(Entries supplied begins)

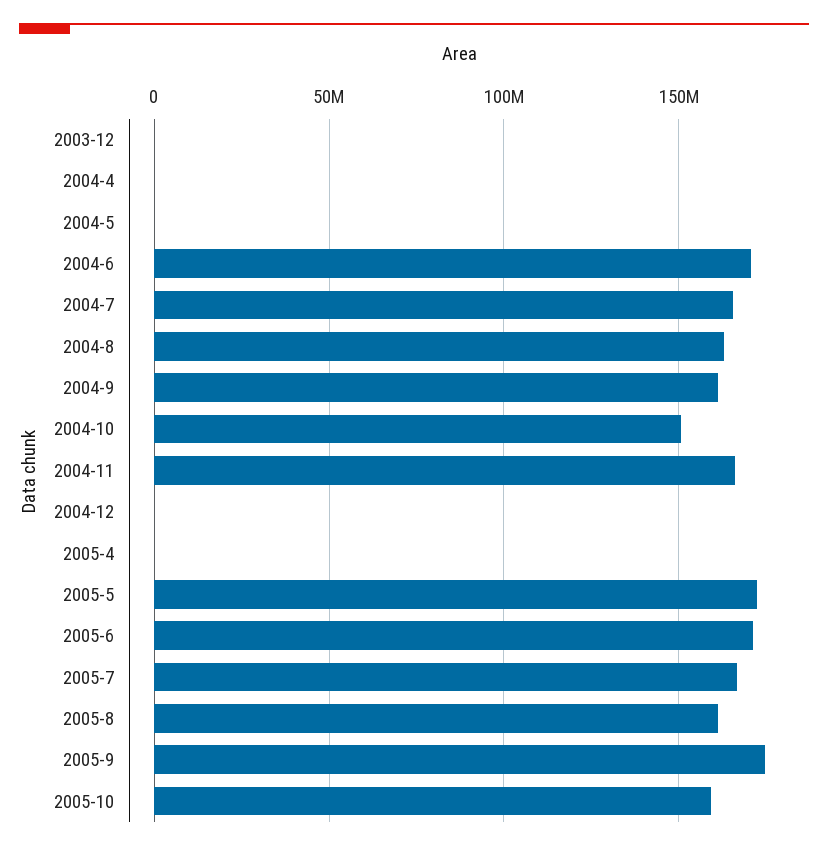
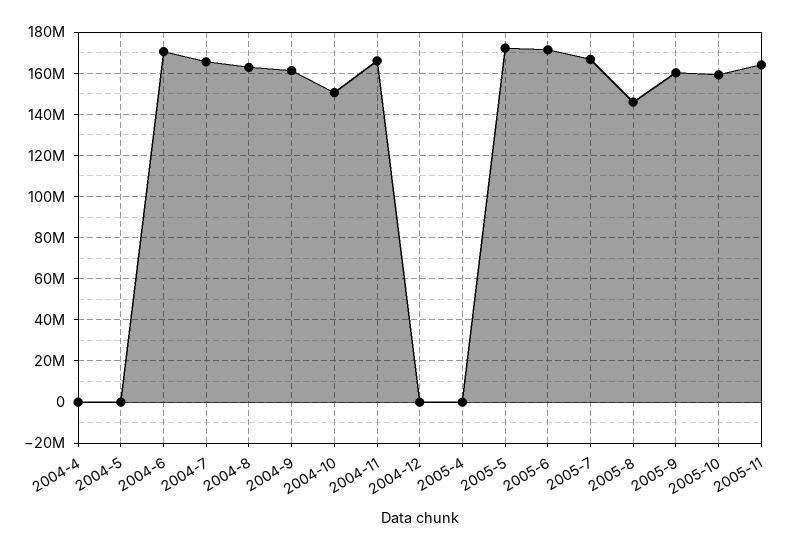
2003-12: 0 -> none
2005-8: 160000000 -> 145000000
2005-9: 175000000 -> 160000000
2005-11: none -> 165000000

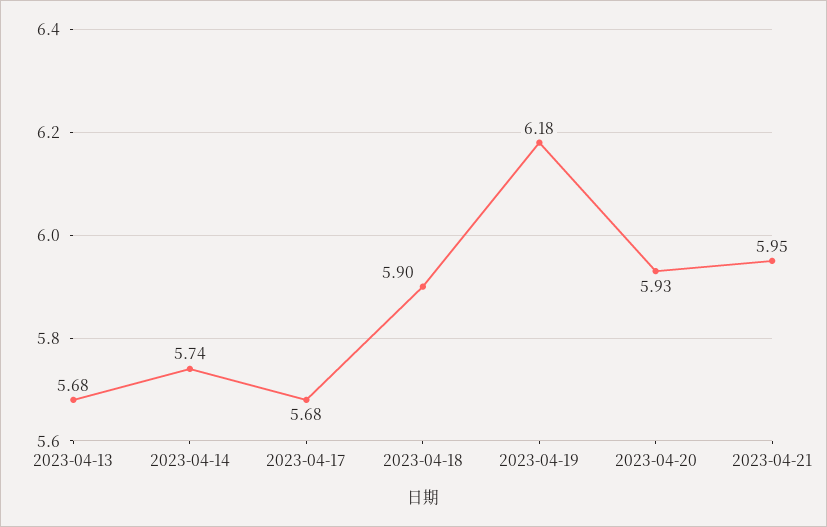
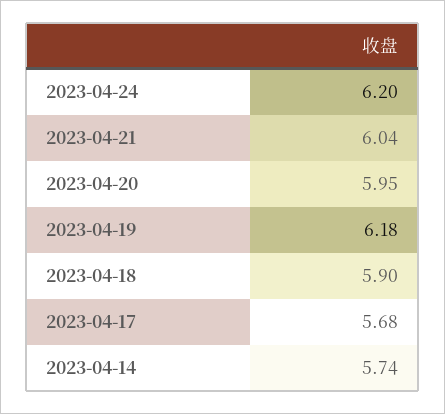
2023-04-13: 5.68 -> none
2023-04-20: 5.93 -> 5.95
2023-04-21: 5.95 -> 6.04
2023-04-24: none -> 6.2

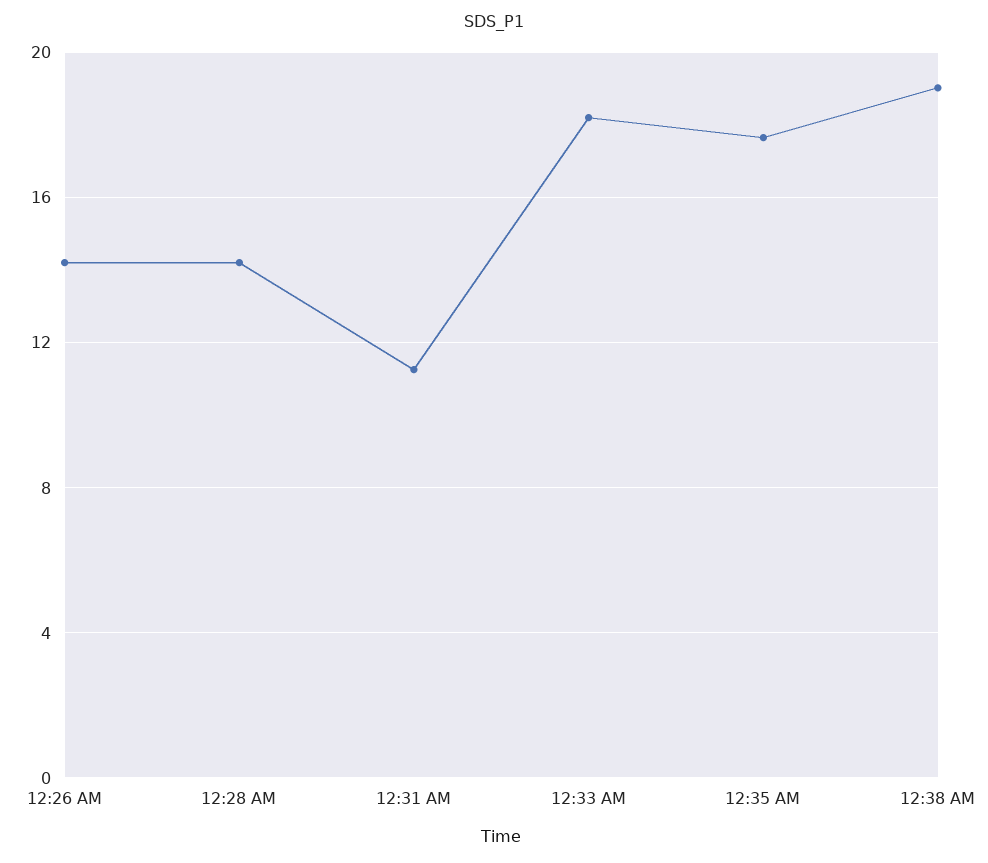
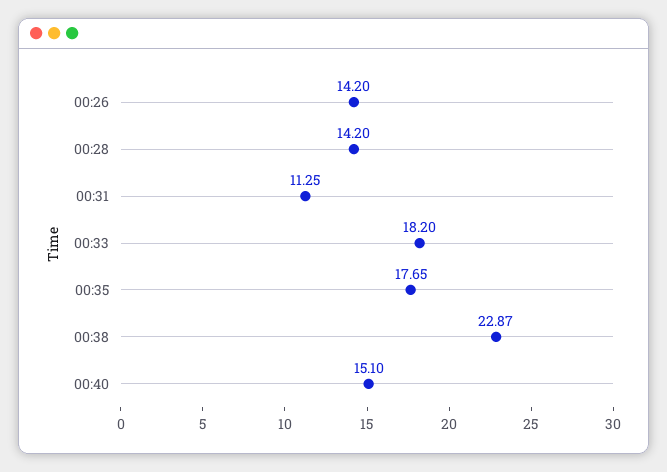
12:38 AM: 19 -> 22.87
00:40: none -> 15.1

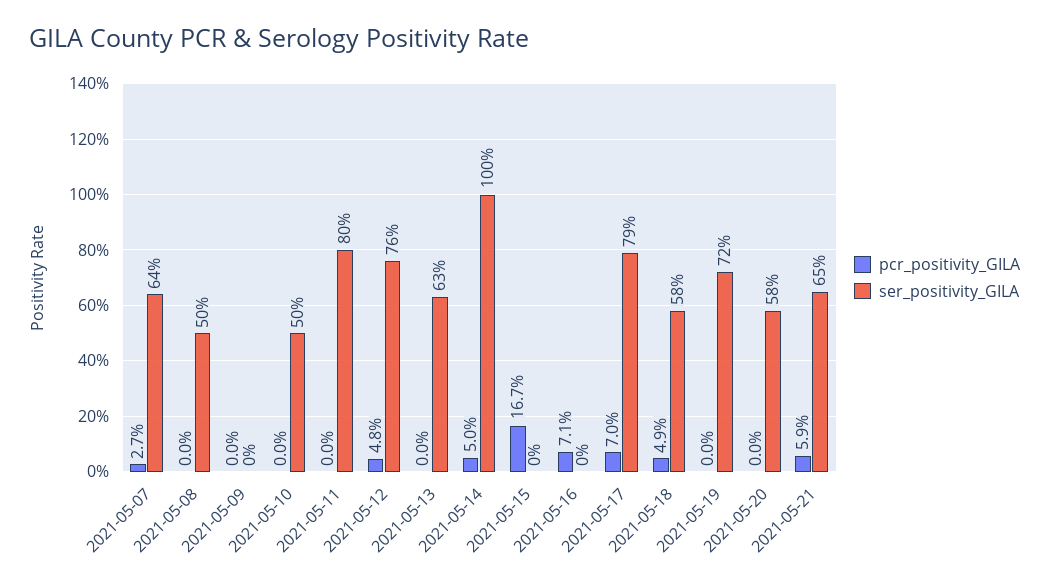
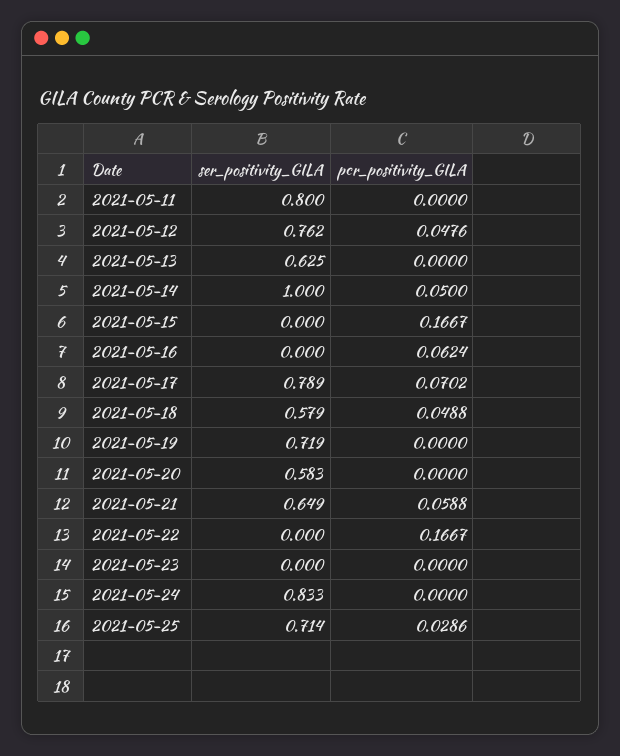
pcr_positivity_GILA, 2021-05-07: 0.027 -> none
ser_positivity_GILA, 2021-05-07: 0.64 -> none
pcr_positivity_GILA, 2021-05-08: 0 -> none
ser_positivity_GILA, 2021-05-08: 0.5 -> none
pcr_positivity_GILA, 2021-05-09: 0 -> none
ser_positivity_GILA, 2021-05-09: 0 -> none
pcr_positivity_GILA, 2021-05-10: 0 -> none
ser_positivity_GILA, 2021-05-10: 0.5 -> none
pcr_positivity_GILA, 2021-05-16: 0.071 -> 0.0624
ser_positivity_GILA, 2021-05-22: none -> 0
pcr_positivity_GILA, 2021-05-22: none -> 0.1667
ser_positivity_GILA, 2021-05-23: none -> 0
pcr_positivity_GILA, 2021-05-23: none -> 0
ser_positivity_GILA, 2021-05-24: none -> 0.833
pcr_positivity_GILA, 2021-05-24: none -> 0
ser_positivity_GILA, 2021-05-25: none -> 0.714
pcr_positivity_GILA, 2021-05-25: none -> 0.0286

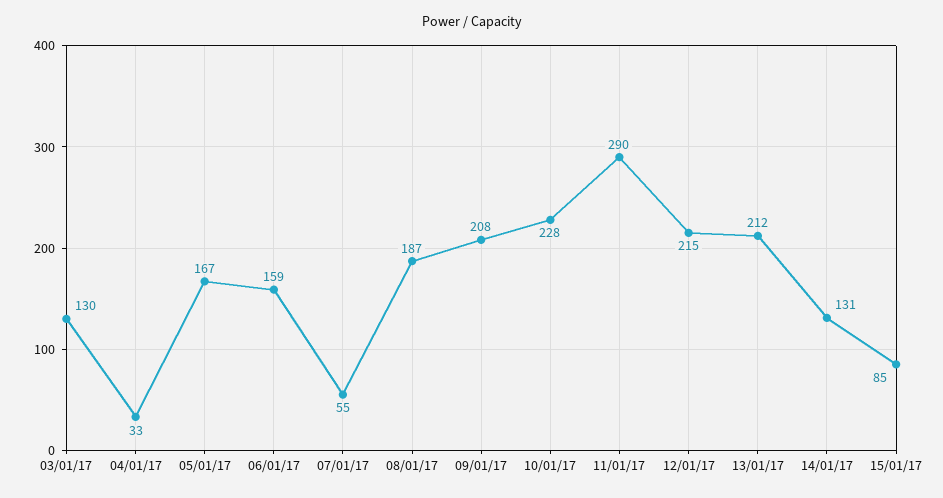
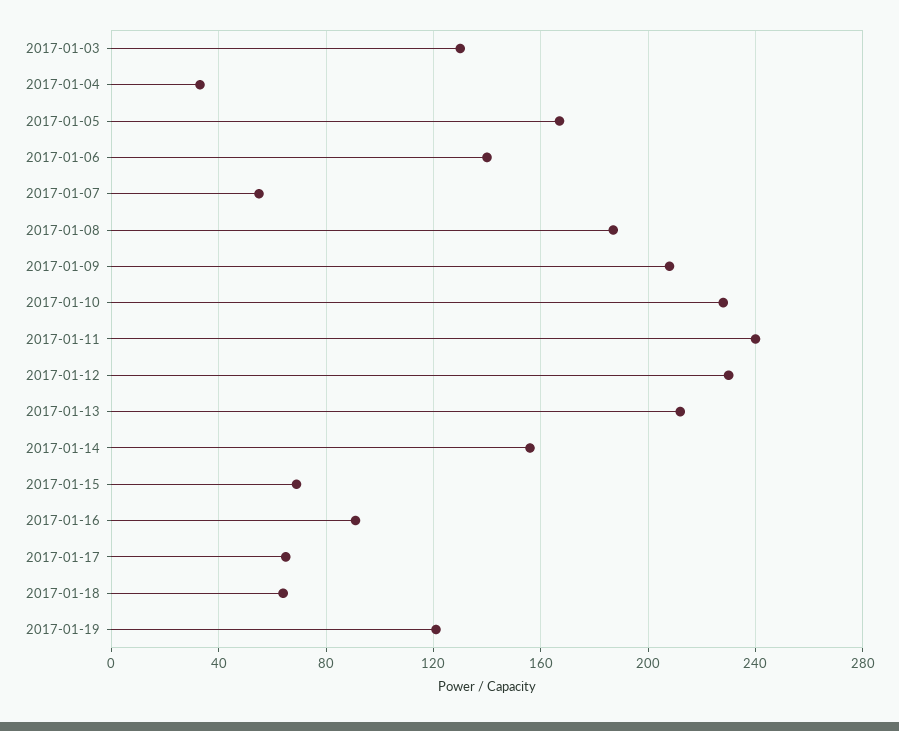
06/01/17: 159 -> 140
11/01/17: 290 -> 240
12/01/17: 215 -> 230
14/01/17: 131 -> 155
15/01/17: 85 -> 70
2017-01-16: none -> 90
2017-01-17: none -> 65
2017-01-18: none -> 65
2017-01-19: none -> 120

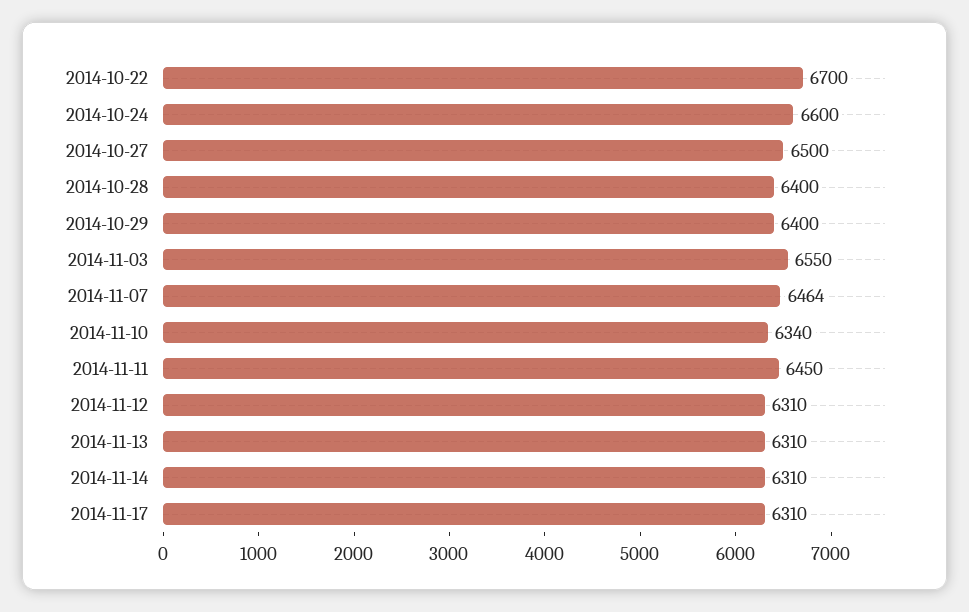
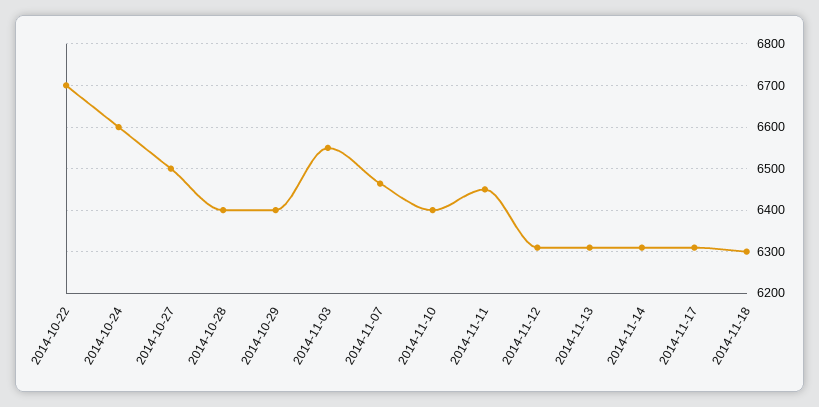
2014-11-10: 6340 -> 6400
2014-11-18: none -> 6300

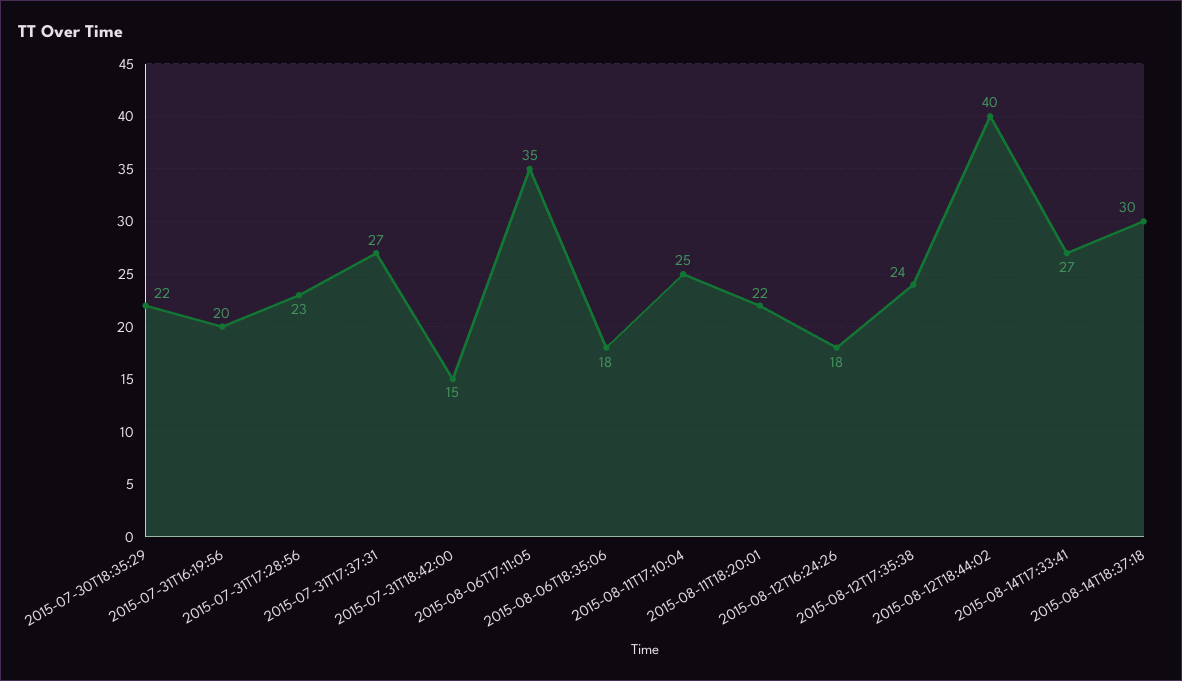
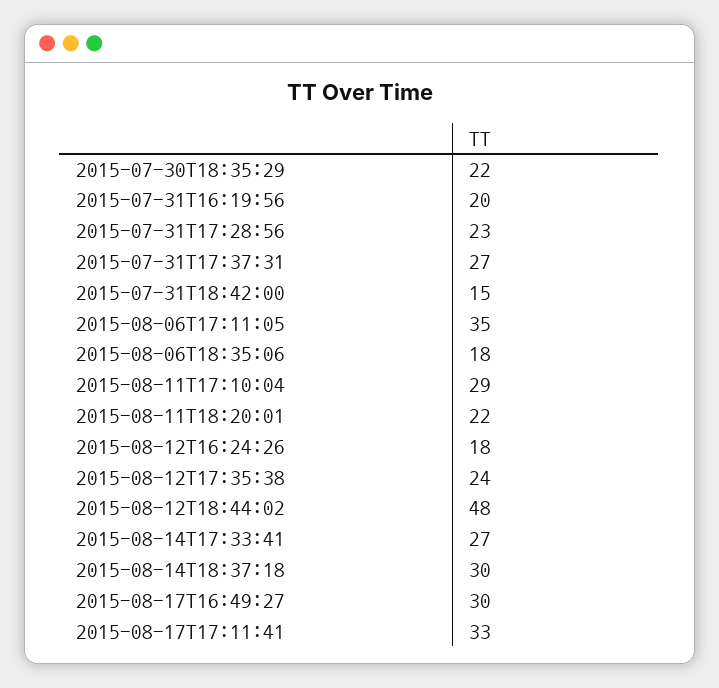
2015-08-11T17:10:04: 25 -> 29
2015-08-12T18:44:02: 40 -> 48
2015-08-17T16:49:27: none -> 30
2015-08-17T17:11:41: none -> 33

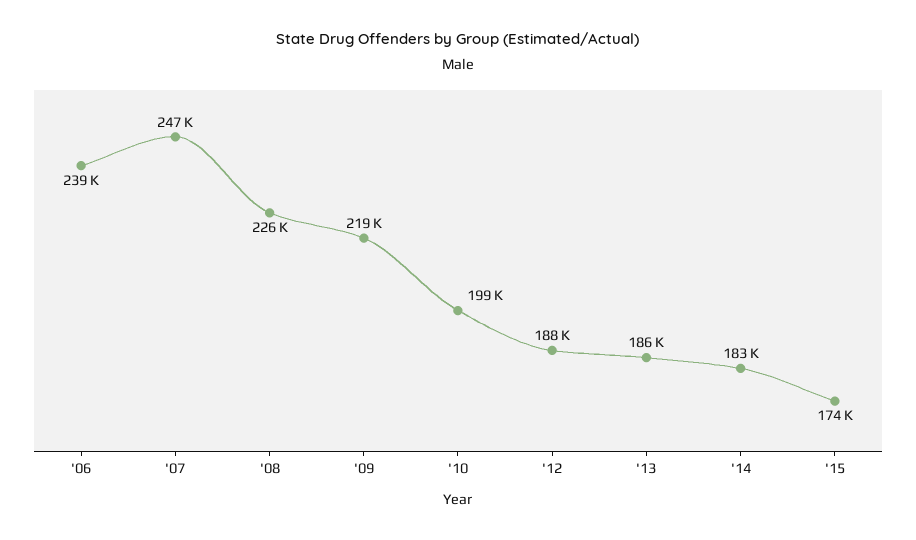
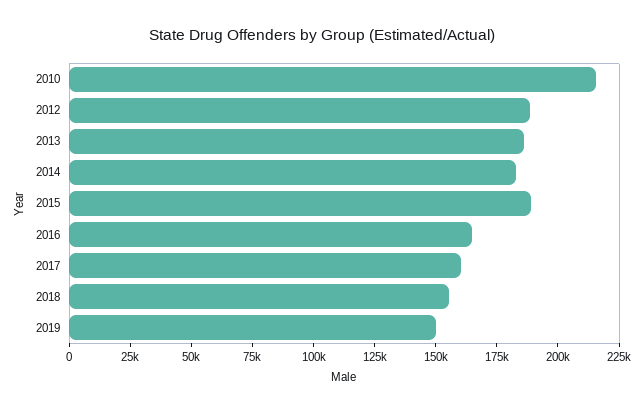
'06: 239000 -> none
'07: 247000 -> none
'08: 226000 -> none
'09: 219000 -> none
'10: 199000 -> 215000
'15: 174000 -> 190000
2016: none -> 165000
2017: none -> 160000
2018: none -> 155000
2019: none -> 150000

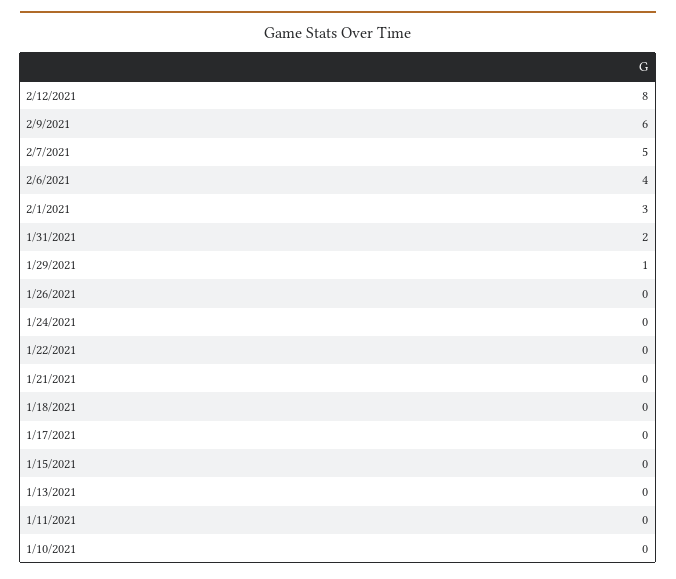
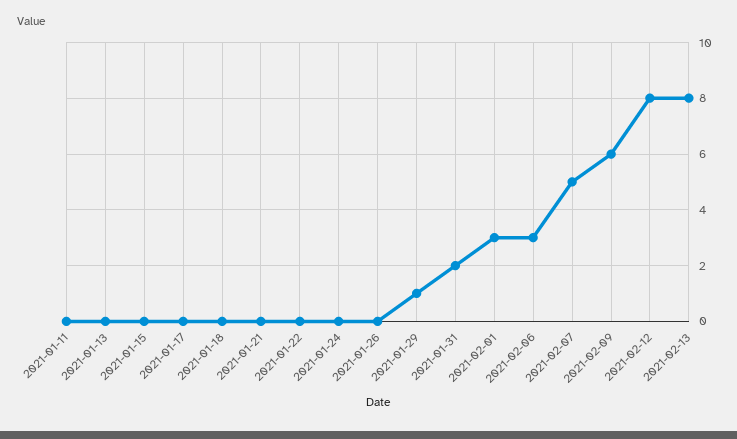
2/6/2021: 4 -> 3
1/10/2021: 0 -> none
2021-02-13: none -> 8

(Entries supplied ends)

**Work request**
Please transcribe exactly the lines from the one containing "ser_positivity_GILA, 2021-05-10: 0.5 -> none" through the last line of the records above, both included, and leave out every picture.

**Answer to the exercise**
ser_positivity_GILA, 2021-05-10: 0.5 -> none
pcr_positivity_GILA, 2021-05-16: 0.071 -> 0.0624
ser_positivity_GILA, 2021-05-22: none -> 0
pcr_positivity_GILA, 2021-05-22: none -> 0.1667
ser_positivity_GILA, 2021-05-23: none -> 0
pcr_positivity_GILA, 2021-05-23: none -> 0
ser_positivity_GILA, 2021-05-24: none -> 0.833
pcr_positivity_GILA, 2021-05-24: none -> 0
ser_positivity_GILA, 2021-05-25: none -> 0.714
pcr_positivity_GILA, 2021-05-25: none -> 0.0286

06/01/17: 159 -> 140
11/01/17: 290 -> 240
12/01/17: 215 -> 230
14/01/17: 131 -> 155
15/01/17: 85 -> 70
2017-01-16: none -> 90
2017-01-17: none -> 65
2017-01-18: none -> 65
2017-01-19: none -> 120

2014-11-10: 6340 -> 6400
2014-11-18: none -> 6300

2015-08-11T17:10:04: 25 -> 29
2015-08-12T18:44:02: 40 -> 48
2015-08-17T16:49:27: none -> 30
2015-08-17T17:11:41: none -> 33

'06: 239000 -> none
'07: 247000 -> none
'08: 226000 -> none
'09: 219000 -> none
'10: 199000 -> 215000
'15: 174000 -> 190000
2016: none -> 165000
2017: none -> 160000
2018: none -> 155000
2019: none -> 150000

2/6/2021: 4 -> 3
1/10/2021: 0 -> none
2021-02-13: none -> 8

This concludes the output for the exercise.